(Stored entries)

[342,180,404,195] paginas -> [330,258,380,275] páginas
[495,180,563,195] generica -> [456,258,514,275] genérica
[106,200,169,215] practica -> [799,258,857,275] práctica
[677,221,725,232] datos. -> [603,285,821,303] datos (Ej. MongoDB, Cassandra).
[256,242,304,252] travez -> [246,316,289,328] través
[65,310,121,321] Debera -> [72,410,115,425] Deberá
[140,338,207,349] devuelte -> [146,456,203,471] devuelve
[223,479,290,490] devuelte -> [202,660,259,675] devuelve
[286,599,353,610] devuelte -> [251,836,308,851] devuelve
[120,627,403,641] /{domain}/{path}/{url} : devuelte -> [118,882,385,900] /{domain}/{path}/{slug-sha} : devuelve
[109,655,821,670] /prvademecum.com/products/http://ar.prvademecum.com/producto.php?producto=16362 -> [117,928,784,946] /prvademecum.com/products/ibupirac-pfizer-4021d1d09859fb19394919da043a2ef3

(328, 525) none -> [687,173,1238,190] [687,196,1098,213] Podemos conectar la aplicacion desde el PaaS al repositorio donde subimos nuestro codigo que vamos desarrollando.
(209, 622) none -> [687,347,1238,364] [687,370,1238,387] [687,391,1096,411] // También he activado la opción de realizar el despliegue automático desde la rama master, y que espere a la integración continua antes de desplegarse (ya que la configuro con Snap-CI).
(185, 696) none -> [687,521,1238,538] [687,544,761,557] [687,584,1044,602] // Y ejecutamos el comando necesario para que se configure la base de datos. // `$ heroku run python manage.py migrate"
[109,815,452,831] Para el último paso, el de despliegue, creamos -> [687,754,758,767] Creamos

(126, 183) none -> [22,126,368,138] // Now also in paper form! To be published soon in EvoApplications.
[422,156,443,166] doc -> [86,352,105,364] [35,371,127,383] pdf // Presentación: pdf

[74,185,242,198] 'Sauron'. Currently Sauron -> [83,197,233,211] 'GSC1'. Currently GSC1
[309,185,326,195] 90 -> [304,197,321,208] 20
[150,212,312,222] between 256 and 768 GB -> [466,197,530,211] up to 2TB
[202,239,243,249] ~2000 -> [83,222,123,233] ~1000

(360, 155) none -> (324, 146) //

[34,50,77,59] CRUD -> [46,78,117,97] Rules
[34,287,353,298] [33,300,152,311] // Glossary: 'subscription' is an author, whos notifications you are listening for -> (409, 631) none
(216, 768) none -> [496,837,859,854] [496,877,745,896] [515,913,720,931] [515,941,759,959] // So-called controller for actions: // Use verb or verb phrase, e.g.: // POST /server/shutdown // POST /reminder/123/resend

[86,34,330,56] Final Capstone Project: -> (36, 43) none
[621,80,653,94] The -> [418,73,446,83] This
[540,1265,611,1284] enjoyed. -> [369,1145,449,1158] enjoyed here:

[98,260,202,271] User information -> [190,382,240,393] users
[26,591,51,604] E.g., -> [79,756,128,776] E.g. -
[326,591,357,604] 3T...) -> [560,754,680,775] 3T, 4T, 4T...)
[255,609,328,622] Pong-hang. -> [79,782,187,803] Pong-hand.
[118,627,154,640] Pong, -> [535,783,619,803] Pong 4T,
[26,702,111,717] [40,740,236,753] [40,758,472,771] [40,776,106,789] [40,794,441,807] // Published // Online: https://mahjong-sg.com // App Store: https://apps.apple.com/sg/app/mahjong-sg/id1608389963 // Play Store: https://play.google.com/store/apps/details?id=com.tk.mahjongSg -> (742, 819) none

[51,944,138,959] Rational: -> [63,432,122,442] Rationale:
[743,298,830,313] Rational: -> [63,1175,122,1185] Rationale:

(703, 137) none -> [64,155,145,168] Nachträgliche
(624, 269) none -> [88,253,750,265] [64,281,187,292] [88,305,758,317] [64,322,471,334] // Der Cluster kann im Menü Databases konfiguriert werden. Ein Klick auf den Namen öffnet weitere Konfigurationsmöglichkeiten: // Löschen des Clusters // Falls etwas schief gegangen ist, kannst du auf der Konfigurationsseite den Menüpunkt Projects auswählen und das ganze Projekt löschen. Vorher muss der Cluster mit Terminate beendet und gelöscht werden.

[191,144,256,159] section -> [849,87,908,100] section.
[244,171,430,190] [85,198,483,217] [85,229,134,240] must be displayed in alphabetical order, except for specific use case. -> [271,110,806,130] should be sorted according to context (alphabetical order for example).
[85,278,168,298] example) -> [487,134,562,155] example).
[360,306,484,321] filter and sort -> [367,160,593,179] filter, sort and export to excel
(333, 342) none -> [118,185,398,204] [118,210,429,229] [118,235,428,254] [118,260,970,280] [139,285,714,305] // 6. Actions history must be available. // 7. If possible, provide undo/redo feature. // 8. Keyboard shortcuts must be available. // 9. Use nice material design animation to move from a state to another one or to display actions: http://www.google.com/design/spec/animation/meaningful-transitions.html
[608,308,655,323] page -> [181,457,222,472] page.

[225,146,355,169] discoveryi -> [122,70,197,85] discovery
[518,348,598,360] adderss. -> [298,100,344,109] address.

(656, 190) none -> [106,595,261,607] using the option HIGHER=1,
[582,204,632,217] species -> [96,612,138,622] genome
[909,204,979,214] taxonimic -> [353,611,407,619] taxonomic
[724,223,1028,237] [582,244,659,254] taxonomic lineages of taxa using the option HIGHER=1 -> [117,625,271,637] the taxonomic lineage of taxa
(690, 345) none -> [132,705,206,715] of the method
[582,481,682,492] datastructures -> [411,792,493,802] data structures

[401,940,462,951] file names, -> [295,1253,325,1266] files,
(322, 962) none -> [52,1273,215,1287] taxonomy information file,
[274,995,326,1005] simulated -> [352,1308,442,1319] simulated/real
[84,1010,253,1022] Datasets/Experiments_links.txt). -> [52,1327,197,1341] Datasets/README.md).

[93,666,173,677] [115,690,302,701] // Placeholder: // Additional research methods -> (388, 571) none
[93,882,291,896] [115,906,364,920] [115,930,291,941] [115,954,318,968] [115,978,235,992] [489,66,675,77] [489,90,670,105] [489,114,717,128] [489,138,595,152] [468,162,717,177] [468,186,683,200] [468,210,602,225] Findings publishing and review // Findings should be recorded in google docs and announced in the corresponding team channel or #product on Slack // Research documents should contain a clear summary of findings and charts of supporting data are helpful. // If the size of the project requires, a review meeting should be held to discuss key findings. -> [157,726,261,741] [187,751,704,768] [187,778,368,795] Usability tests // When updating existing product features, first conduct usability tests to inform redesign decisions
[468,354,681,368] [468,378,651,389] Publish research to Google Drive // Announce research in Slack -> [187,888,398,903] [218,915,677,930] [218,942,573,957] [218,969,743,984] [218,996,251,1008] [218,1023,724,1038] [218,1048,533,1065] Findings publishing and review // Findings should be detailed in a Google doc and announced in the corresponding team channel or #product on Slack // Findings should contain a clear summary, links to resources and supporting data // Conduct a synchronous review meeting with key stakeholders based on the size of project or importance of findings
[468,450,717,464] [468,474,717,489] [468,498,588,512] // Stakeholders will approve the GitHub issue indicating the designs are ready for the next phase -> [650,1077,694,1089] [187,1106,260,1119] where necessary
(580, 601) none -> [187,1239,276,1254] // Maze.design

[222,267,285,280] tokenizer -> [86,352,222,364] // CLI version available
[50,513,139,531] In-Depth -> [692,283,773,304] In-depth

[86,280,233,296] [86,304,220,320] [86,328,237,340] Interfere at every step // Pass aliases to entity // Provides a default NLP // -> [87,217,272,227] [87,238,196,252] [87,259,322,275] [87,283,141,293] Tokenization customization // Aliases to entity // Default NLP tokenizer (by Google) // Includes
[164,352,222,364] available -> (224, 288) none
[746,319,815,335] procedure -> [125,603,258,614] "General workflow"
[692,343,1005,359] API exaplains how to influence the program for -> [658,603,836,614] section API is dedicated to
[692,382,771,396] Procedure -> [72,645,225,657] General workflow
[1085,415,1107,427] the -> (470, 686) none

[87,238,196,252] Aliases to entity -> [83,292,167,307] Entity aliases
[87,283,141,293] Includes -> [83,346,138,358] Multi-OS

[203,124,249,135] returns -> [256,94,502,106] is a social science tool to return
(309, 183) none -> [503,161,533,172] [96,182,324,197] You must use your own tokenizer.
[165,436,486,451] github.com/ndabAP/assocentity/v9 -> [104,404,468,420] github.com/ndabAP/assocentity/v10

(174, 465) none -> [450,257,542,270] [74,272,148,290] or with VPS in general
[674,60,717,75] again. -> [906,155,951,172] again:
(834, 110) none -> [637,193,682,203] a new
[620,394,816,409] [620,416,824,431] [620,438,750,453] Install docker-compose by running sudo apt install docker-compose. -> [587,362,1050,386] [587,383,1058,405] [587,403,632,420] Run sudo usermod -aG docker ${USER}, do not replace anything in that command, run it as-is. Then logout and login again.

What this task involves.
The lines above that include "HIGHER" should each be listed.

Result of the exercise.
(656, 190) none -> [106,595,261,607] using the option HIGHER=1,
[724,223,1028,237] [582,244,659,254] taxonomic lineages of taxa using the option HIGHER=1 -> [117,625,271,637] the taxonomic lineage of taxa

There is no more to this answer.